Plus as much as Microsoft want to build an "iTunes for video games," the problem is that iTunes is free and an Xbox One isn't. Consumers could try it out and test the waters and weren't locked in to a $500 commitment. 

All that said, I think they are right that this is where the market is headed in the medium-to-long-term. Just a huge mistake to try to force it quick when people aren't ready for it, IMO.


----------



## Cayal (Jun 14, 2013)

Nerds_feather said:


> To be honest, I think they schooled Sony in the last round.
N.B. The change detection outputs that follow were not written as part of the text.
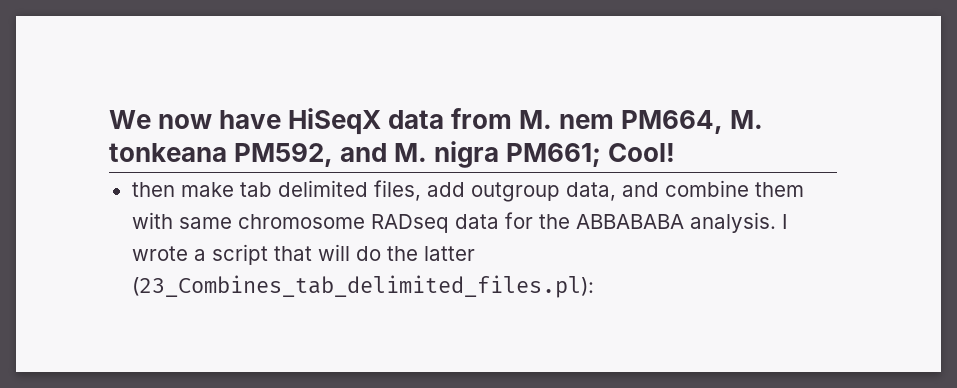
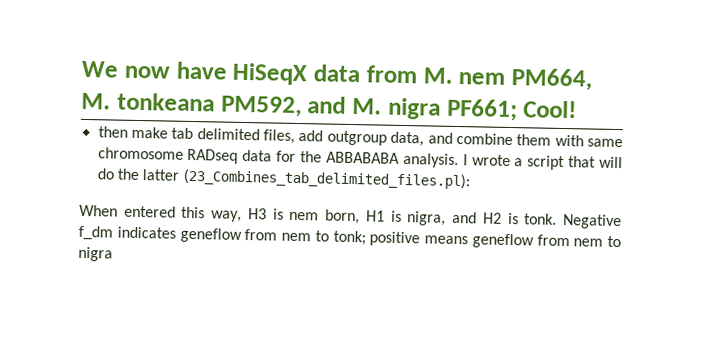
- We now have HiSeqX data from M. nem PM664, M. tonkeana PM592, and M. nigra PM661; Cool!
+ We now have HiSeqX data from M. nem PM664, M. tonkeana PM592, and M. nigra PF661; Cool!
+ When entered this way, H3 is nem born, H1 is nigra, and H2 is tonk. Negative f_dm indicates geneflow from nem to tonk; positive means geneflow from nem to nigra

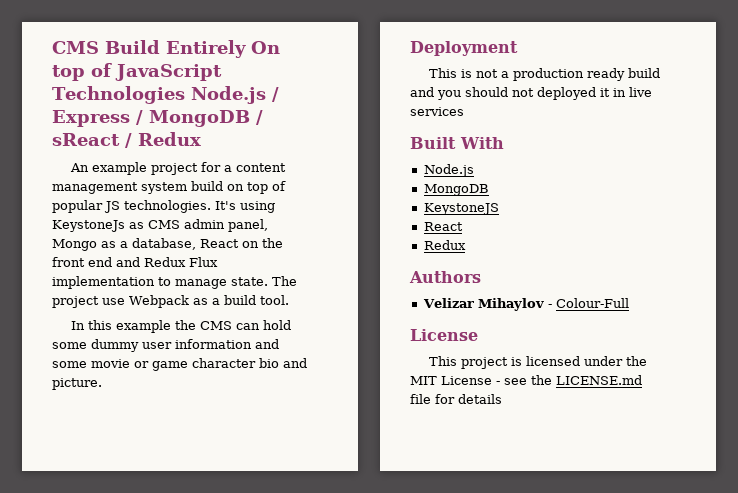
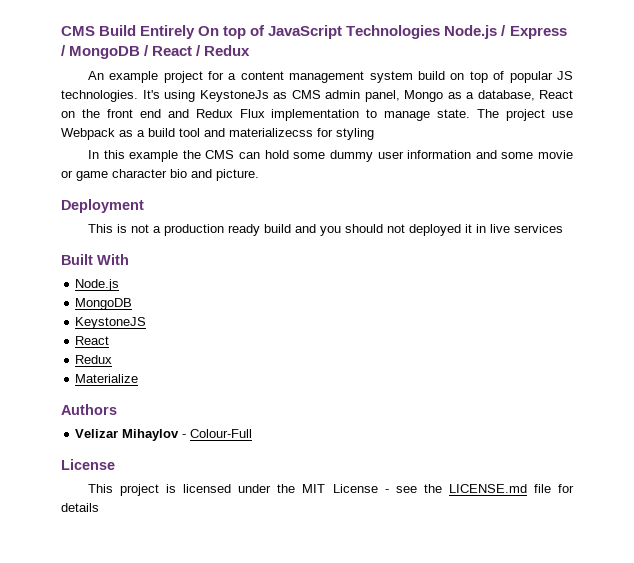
- CMS Build Entirely On top of JavaScript Technologies Node.js / Express / MongoDB / sReact / Redux
+ CMS Build Entirely On top of JavaScript Technologies Node.js / Express / MongoDB / React / Redux
- The project use Webpack as a build tool.
+ The project use Webpack as a build tool and materializecss for styling
+ Materialize

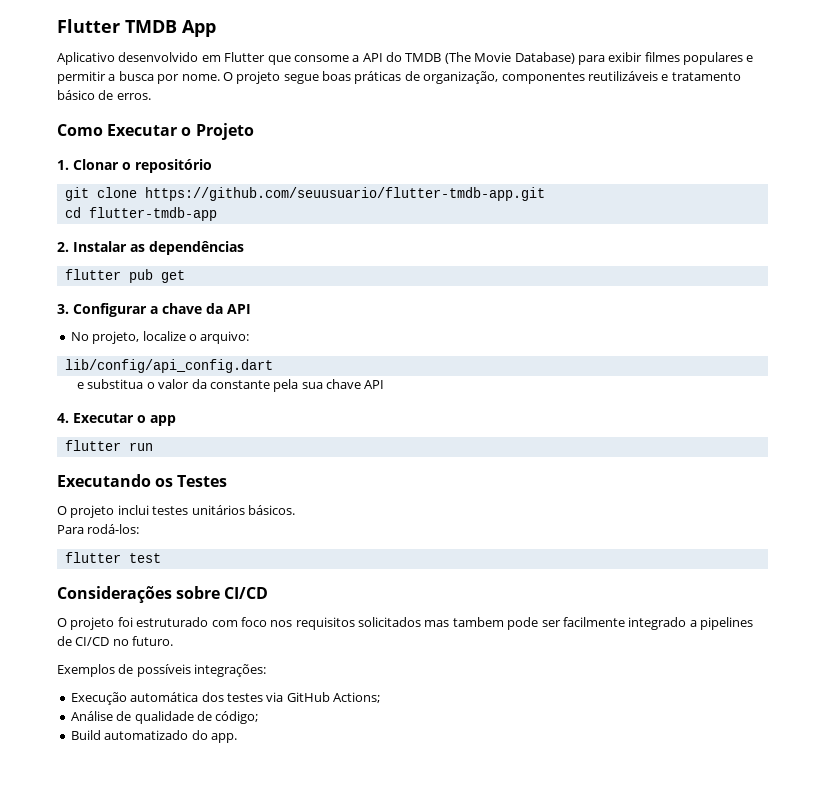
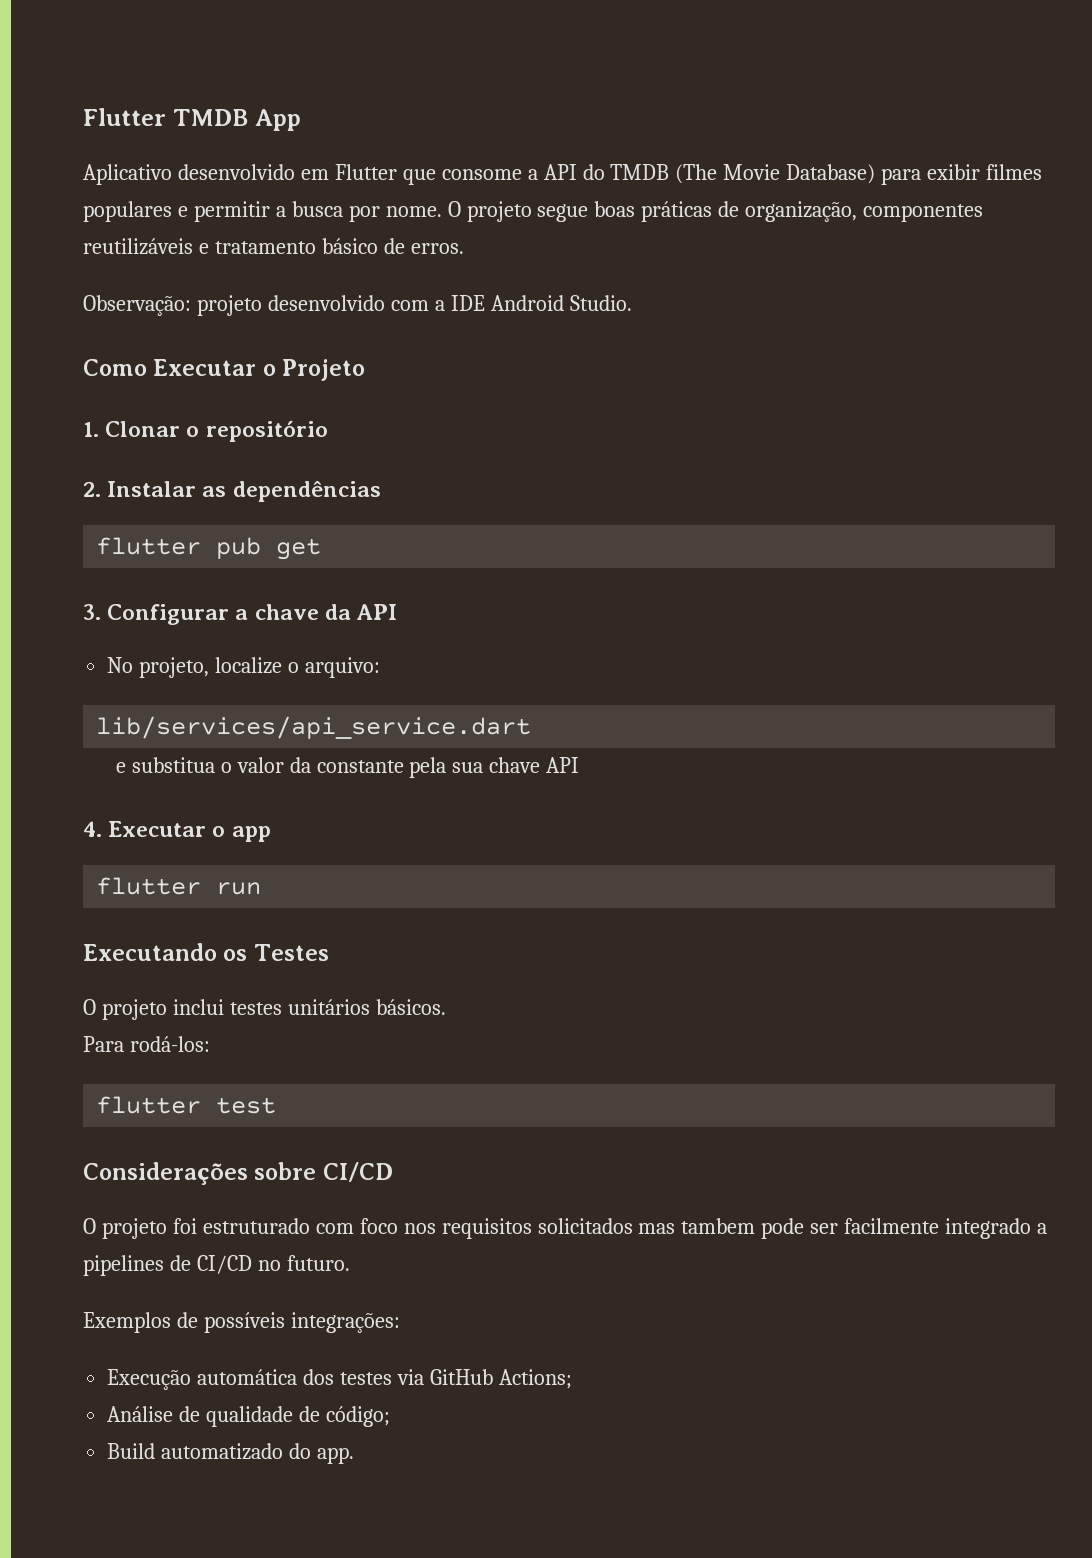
+ Observação: projeto desenvolvido com a IDE Android Studio.
- git clone https://github.com/seuusuario/flutter-tmdb-app.git
- cd flutter-tmdb-app
- lib/config/api_config.dart
+ lib/services/api_service.dart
The PS3 supposedly had a higher graphical ceiling, but was hard to program for and that advantage was never really apparent  in cross-platform games.



That's simply because cross platform games are not optimised for both consoles, just created on one (xbox most times) and then ported to the other.



> That said, it seems as if Microsoft is pretty much making all the mistakes Sony did last time--coming to market with a significantly more expensive product, thinking they have the last round's customers "in the bag" and kinda sorta not really listening to concerned customers.



The only reason it is significantly more expensive is because of Kinect. If they didn't package it/force it, the prices would probably be the same.

Tech wise, most seem to think the PS4 is "better"




> Interestingly, one of the main Xbox One execs is Phil Harrison, who cut his teeth--where else--for Sony on the PS3.



After hearing their strategy I am wondering if he isn't a double agent. lol.



> All that said, I think they are right that this is where the market is headed in the medium-to-long-term. Just a huge mistake to try to force it quick when people aren't ready for it, IMO.



Problem with their strategy is that it seems to be solely focused on the US. A lot of other places in the world can't do DD without any real problems (DL speeds, quota's, access to internet etc)


----------



## Nerds_feather (Jun 14, 2013)

Cayal said:


> That's simply because cross platform games are not optimised for both consoles, just created on one (xbox most times) and then ported to the other.



And because the Xbox 360 was orders of magnitude more dev-friendly.



Cayal said:


> The only reason it is significantly more expensive is because of Kinect. If they didn't package it/force it, the prices would probably be the same.



That's definitely part of it, but it's also because they are going to spend a boatload of money on servers for XBL. Either way, there is a certain percentage of consumers who will opt for the cheaper option provided the two are mostly comparable (and they are). Nothing wrong with that on the consumer's part; I think it's a strategic error on Microsoft's part. 



Cayal said:


> Tech wise, most seem to think the PS4 is "better"



The PS4 has a small edge in GPU capabilities, but it will also come down to software (how efficient is the OS, etc.)--and we don't know enough about either. I expect the Xbox One's software to be somewhat better than the PS4's, but it's still an open question.



Cayal said:


> After hearing their strategy I am wondering if he isn't a double agent. lol.
> 
> Problem with their strategy is that it seems to be solely focused on the US. A lot of other places in the world can't do DD without any real problems (DL speeds, quota's, access to internet etc)



I see it as hubris from a company that overestimates its position in the market, the way Sony, Nintendo and Sega all have done in the past. Not sure why supposedly smart people keep making the same dumb mistakes.


----------



## Cayal (Jun 14, 2013)

Nerds_feather said:


> And because the Xbox 360 was orders of magnitude more dev-friendly.



Indeed, but exclusives are where the differences are.


----------